▼

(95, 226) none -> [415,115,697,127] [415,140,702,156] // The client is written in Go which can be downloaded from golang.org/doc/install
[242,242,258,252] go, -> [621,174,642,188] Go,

▲
▼

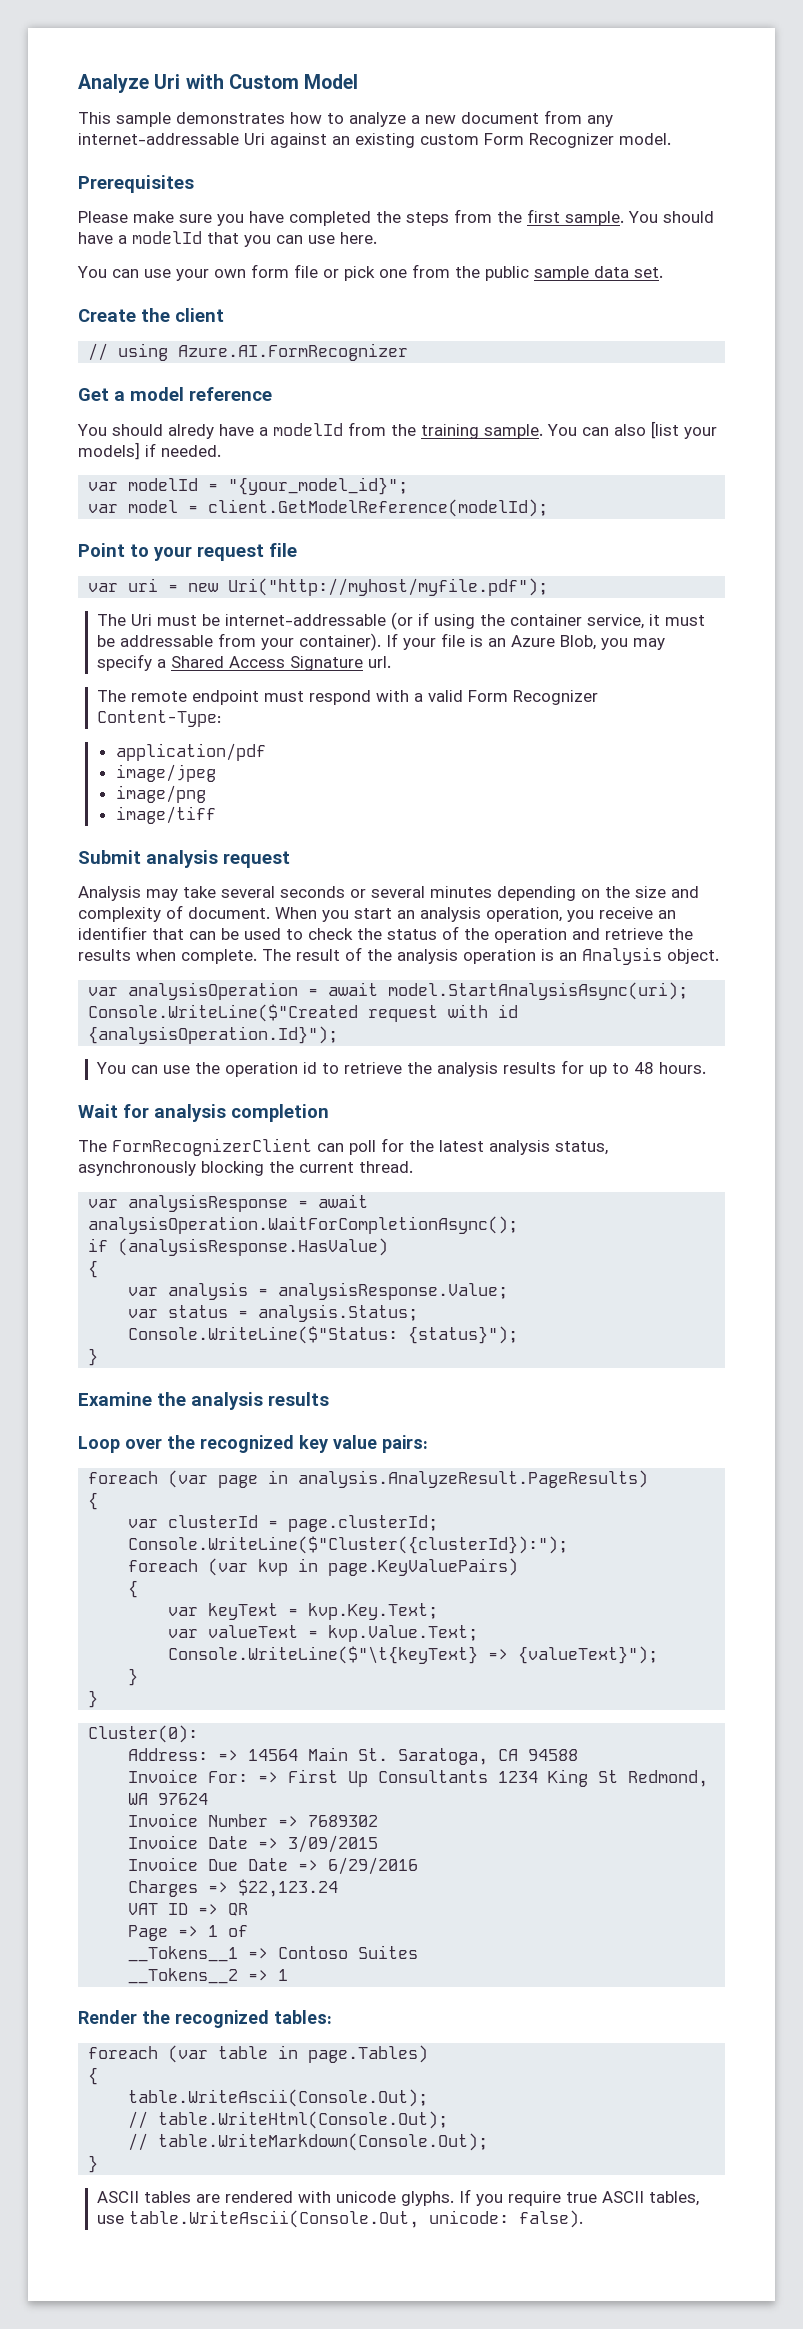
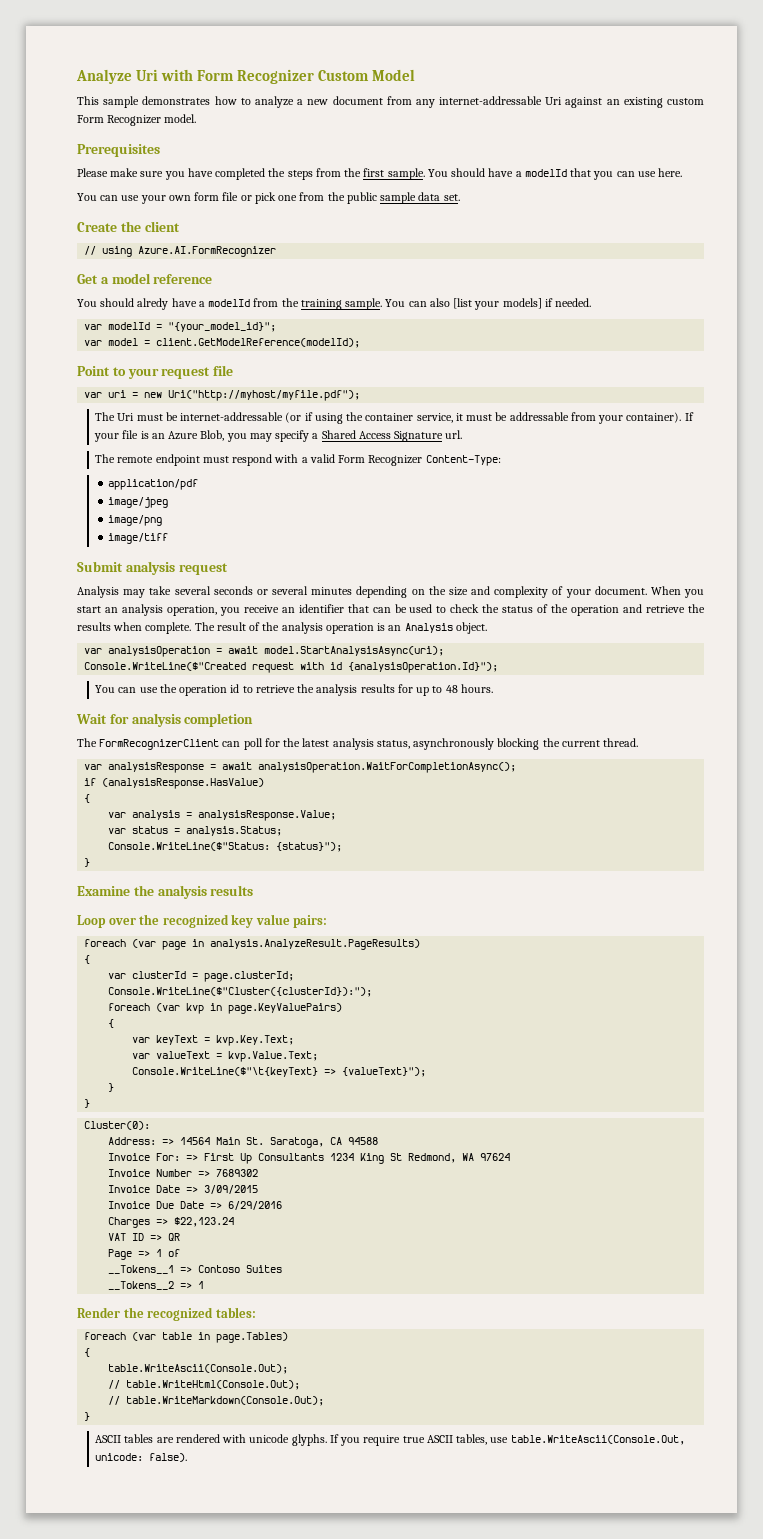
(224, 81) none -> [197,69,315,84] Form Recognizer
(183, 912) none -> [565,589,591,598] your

▲
▼

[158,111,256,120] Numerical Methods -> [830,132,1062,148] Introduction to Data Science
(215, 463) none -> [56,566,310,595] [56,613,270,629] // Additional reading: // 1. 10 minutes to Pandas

▲

## Problem description
Above are the records. Print exactly, and only, the lines from the line with "(95, 226) none" to the line with "[242,242,258,252] go, ->", both inclusive.

## Answer to this task
(95, 226) none -> [415,115,697,127] [415,140,702,156] // The client is written in Go which can be downloaded from golang.org/doc/install
[242,242,258,252] go, -> [621,174,642,188] Go,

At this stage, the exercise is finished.